Your task is to copy each line in the listing that includes the word "empty".

|---|

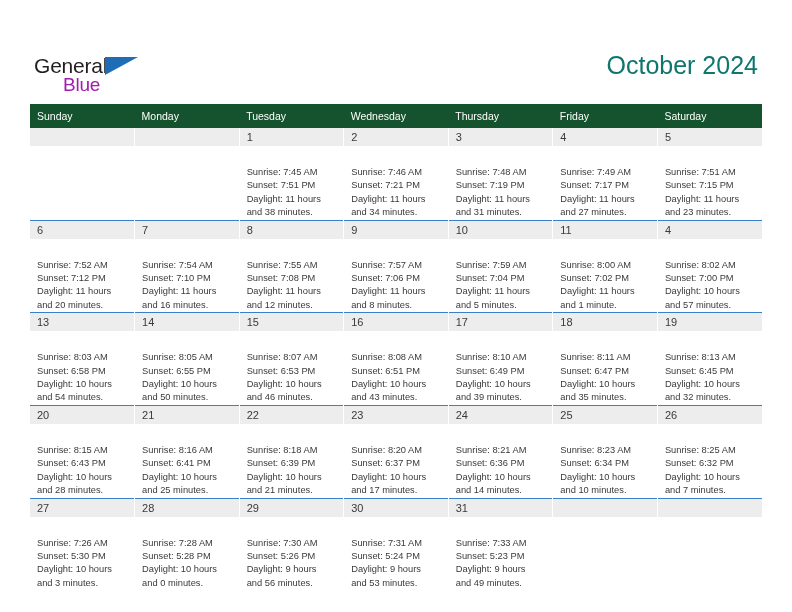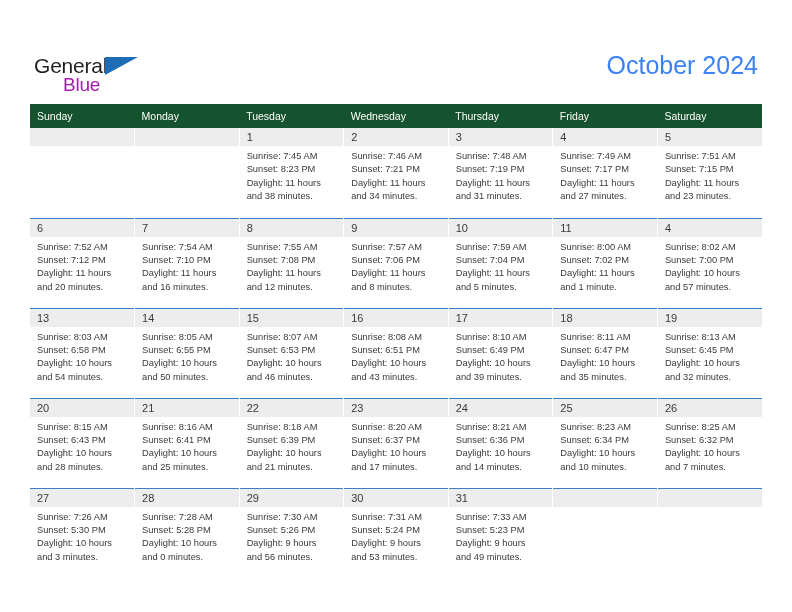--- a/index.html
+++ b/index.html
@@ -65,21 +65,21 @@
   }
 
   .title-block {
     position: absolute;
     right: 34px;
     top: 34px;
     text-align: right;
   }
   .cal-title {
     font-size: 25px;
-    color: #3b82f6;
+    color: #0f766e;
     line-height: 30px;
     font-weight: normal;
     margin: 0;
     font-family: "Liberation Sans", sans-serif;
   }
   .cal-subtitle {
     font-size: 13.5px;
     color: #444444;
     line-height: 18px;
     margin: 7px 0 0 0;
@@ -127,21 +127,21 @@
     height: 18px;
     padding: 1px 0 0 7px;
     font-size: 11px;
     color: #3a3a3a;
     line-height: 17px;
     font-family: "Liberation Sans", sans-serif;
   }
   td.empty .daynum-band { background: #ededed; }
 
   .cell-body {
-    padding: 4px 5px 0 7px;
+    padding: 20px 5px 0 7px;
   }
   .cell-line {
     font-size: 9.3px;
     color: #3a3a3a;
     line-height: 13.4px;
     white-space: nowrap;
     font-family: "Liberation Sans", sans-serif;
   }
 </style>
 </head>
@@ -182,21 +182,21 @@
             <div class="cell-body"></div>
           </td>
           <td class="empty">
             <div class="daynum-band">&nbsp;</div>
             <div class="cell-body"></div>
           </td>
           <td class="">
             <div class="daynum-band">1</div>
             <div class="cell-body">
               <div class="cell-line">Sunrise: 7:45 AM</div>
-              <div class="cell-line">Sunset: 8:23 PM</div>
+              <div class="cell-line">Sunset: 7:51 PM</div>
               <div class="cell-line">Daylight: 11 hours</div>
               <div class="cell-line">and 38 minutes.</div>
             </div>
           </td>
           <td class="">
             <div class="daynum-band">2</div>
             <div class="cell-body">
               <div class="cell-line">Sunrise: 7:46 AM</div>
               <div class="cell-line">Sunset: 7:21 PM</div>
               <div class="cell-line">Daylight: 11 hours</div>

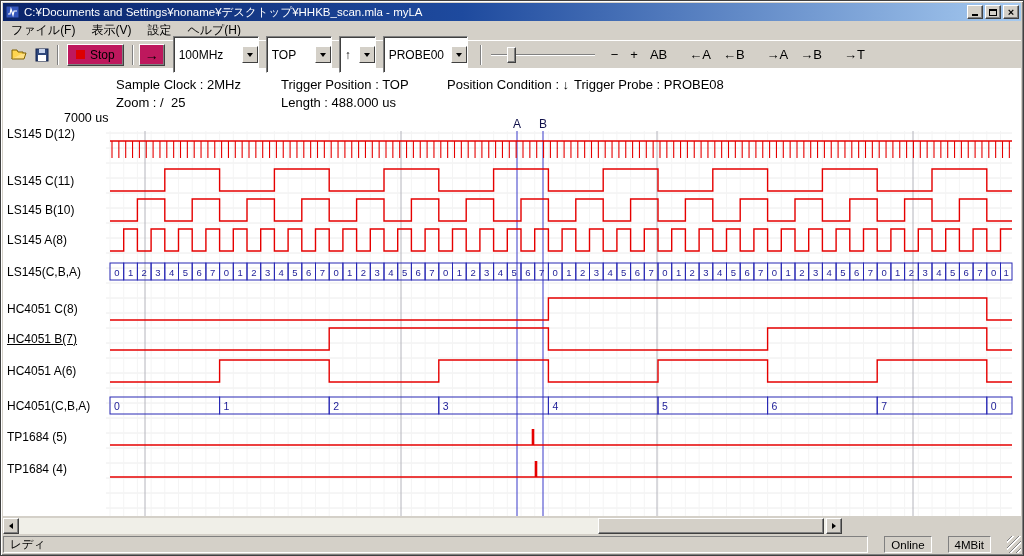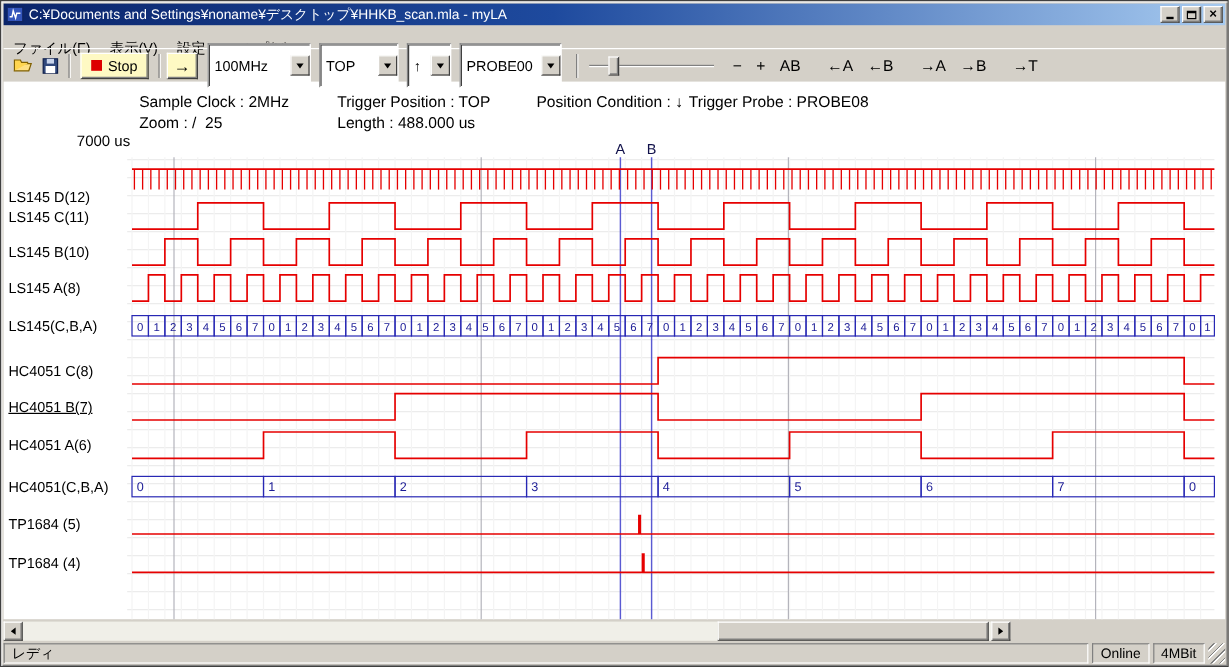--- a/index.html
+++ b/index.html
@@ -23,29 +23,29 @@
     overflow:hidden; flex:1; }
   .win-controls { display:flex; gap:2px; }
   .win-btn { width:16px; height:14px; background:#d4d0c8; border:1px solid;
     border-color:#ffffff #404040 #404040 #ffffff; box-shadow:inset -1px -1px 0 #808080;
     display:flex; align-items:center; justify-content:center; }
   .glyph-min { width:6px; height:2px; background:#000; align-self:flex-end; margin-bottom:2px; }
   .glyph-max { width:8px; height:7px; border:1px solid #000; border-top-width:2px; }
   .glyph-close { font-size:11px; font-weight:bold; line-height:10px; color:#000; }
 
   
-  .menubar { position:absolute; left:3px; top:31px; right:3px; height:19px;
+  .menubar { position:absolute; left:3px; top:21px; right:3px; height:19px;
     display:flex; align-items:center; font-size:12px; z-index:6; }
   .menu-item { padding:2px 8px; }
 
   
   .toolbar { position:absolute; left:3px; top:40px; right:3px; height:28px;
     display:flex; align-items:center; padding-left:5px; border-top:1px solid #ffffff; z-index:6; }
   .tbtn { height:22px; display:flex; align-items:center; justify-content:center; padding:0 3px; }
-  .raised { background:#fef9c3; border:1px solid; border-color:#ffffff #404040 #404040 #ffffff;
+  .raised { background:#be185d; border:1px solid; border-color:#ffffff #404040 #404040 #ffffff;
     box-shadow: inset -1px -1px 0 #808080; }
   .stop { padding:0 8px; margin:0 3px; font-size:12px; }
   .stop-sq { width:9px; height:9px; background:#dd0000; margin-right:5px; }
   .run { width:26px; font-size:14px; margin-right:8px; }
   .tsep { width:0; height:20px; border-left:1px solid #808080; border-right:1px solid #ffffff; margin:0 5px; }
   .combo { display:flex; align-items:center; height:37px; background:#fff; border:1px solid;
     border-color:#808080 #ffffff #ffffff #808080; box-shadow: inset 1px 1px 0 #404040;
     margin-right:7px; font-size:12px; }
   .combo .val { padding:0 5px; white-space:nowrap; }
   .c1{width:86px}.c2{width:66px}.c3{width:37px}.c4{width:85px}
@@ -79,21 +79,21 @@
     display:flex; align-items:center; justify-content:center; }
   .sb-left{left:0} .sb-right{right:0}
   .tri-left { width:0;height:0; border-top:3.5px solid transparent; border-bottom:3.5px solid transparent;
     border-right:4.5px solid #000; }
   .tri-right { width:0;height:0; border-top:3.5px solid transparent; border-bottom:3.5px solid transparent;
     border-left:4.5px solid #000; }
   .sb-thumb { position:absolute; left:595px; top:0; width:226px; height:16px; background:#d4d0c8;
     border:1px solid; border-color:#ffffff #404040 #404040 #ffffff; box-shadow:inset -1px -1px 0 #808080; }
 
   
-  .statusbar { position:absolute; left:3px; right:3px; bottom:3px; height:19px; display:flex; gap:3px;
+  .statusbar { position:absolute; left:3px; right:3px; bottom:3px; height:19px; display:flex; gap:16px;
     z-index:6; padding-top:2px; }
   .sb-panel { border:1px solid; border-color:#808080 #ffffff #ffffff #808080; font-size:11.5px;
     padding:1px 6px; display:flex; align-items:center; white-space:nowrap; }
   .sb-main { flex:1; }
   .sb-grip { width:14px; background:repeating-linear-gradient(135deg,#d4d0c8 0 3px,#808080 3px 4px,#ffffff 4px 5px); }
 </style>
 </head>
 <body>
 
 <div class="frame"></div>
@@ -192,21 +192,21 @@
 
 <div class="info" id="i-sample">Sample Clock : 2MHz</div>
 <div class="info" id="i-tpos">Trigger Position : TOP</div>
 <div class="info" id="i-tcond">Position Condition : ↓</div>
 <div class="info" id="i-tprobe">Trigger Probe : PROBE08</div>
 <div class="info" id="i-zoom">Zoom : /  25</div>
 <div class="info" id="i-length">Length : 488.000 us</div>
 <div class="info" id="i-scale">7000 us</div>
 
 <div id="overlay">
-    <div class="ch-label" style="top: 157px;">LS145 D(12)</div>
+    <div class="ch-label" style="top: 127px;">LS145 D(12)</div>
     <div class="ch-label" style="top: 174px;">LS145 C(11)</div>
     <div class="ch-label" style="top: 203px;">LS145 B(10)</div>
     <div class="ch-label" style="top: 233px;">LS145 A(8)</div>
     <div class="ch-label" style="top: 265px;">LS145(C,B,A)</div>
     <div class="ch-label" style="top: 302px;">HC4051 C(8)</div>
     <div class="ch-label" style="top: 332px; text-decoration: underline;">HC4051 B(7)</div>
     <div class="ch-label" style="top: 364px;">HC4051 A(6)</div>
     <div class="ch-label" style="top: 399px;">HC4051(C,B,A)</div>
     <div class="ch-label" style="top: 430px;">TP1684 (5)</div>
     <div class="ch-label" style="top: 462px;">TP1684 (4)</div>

|---|

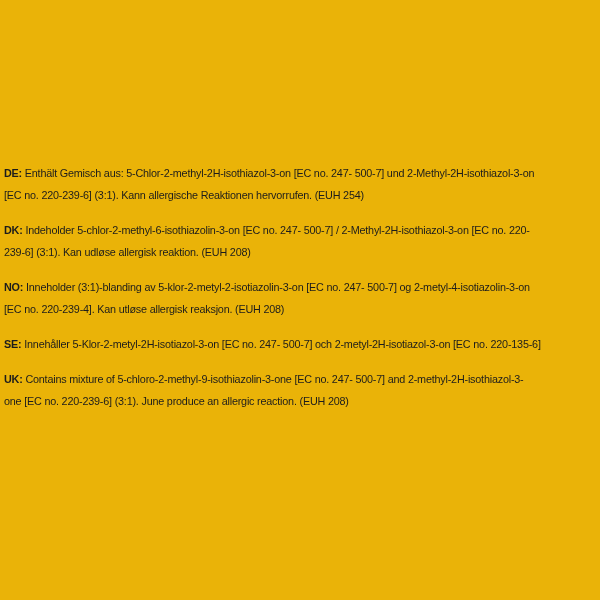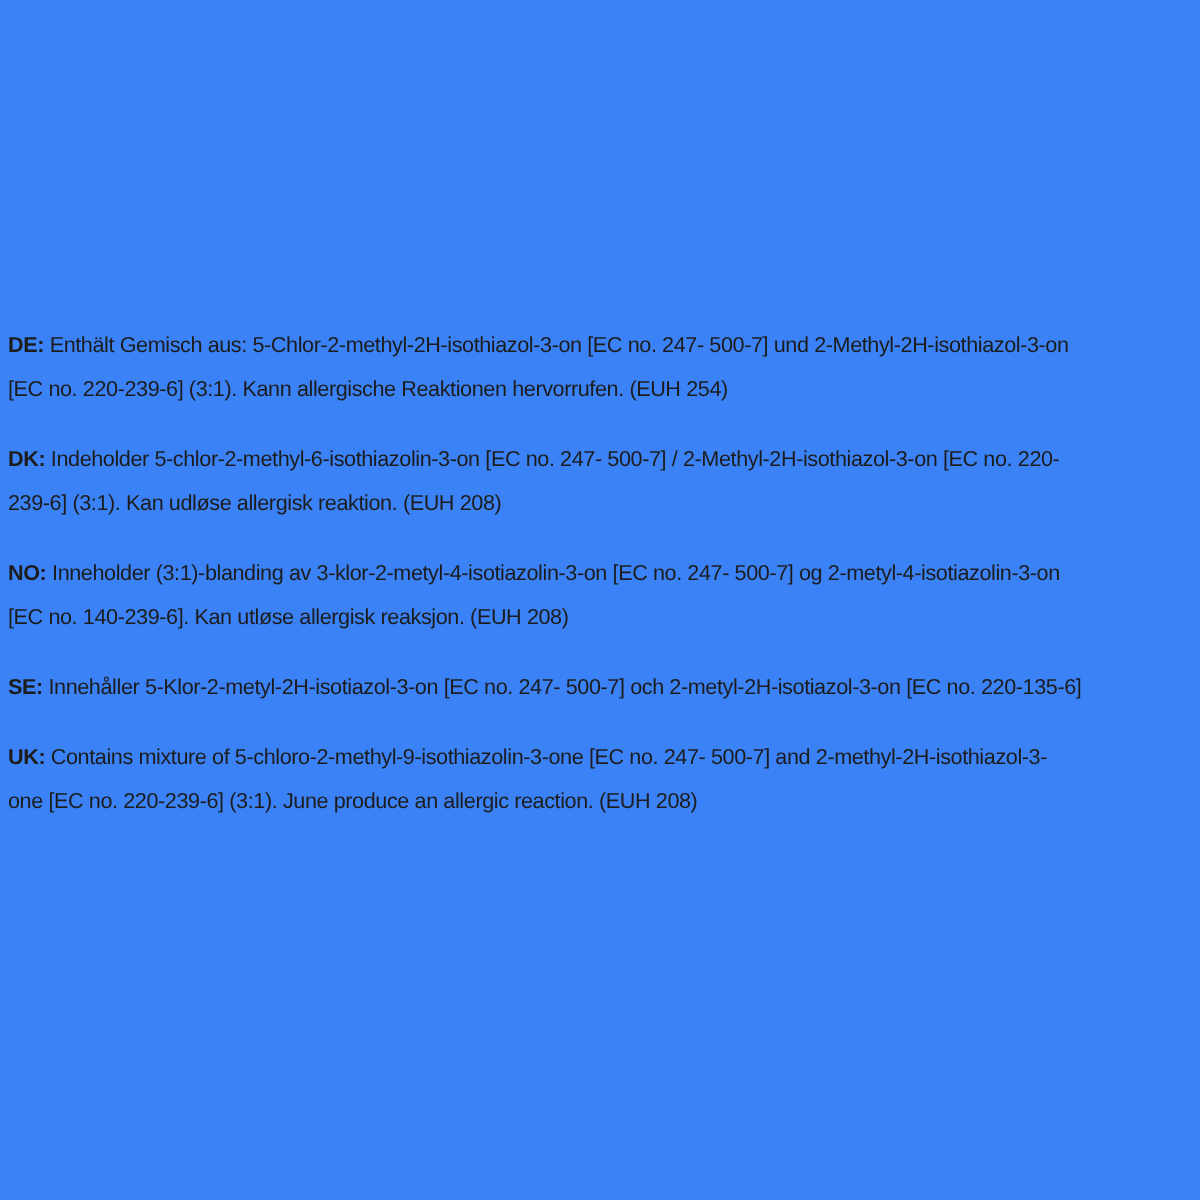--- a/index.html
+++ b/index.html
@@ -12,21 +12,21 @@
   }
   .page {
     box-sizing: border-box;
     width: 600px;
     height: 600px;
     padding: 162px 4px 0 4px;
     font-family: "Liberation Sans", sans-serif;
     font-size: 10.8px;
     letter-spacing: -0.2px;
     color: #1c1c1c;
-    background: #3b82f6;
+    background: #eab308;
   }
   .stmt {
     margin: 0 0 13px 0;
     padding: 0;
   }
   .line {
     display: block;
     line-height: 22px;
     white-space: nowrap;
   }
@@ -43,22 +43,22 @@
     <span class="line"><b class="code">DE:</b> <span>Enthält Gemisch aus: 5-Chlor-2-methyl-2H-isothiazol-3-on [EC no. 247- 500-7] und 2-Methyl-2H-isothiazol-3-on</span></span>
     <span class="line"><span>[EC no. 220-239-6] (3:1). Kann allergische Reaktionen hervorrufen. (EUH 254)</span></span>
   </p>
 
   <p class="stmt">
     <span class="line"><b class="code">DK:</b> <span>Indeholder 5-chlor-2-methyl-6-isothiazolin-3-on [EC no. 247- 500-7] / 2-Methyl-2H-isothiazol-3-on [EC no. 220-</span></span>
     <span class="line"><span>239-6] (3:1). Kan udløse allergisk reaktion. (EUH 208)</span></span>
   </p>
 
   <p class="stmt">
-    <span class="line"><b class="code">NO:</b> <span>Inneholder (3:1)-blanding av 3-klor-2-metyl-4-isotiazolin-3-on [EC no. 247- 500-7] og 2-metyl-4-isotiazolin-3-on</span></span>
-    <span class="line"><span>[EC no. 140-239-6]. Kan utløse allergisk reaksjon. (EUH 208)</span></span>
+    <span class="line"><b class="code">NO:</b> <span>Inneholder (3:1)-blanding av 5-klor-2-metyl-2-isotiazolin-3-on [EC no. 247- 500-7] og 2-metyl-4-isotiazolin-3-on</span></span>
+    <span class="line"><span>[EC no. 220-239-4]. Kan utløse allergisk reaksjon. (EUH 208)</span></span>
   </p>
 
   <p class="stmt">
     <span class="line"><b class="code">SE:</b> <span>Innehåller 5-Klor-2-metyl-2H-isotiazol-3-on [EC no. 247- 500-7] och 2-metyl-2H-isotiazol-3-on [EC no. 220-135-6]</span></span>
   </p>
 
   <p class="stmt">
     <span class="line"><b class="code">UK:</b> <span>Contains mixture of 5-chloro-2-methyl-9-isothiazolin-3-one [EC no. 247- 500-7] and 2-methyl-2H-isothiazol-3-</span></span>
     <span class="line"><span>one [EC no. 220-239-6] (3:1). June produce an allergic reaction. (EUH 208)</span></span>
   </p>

|---|

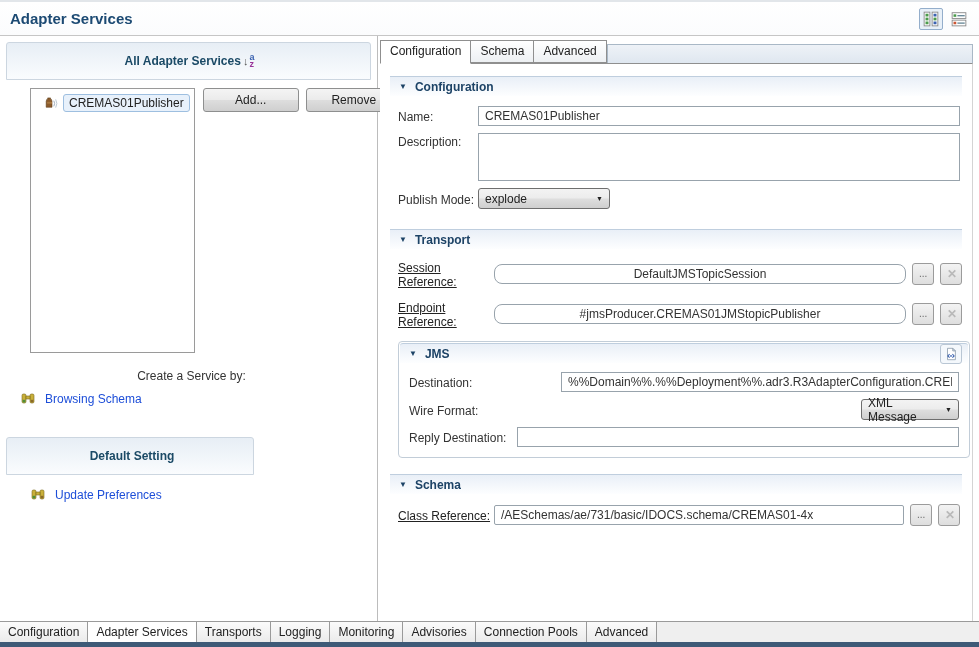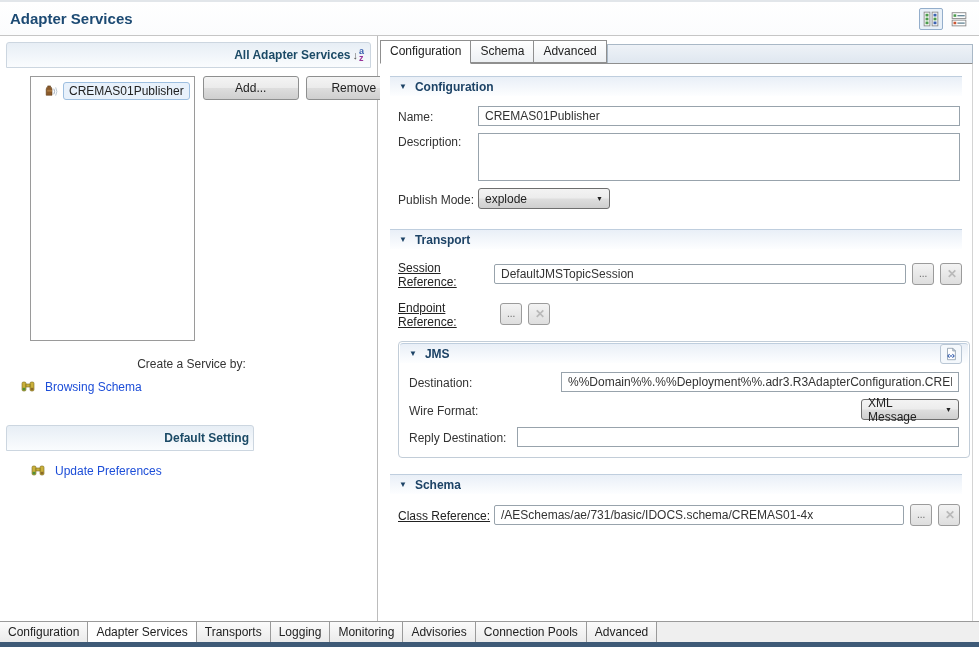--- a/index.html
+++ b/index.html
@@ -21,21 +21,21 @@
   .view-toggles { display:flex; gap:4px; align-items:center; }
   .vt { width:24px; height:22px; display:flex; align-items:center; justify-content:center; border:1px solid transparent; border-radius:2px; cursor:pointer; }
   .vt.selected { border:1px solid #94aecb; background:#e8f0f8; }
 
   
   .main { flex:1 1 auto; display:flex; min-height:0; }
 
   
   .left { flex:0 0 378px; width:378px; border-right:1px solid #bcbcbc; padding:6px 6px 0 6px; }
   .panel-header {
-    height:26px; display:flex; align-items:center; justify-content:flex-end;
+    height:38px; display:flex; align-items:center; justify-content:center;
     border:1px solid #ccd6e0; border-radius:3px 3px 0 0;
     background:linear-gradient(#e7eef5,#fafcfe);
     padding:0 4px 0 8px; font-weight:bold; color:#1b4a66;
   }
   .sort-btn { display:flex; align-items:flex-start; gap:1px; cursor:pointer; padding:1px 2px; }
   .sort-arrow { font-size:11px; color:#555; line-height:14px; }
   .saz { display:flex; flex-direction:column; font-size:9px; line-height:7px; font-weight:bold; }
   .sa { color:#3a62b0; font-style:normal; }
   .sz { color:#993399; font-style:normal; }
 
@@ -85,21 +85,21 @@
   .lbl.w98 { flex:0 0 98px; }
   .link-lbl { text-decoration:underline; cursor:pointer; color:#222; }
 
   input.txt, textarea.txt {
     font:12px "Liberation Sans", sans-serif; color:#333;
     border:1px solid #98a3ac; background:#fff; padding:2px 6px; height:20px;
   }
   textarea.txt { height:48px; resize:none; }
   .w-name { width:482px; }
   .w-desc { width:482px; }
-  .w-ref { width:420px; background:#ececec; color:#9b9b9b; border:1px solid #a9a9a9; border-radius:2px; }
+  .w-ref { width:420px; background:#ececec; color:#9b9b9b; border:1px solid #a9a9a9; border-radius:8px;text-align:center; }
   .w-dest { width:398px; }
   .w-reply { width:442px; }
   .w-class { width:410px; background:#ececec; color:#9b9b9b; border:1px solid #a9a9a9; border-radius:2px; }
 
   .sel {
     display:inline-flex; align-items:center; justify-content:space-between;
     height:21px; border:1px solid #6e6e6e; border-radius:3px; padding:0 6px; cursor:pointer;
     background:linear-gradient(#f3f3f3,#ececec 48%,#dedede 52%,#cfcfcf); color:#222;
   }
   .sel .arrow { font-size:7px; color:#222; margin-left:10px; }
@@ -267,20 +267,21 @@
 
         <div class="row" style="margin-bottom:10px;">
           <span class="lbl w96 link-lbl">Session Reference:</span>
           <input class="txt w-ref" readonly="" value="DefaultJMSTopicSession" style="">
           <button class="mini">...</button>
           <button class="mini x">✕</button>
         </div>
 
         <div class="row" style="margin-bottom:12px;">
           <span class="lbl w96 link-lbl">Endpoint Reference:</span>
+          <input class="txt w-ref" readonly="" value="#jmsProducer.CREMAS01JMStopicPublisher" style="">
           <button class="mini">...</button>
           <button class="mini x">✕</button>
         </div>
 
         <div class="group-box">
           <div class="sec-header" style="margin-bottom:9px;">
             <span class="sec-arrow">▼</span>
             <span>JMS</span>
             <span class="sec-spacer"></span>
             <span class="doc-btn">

|---|

▸ REPLY:
   td.empty .daynum-band { background: #ededed; }
           <td class="empty">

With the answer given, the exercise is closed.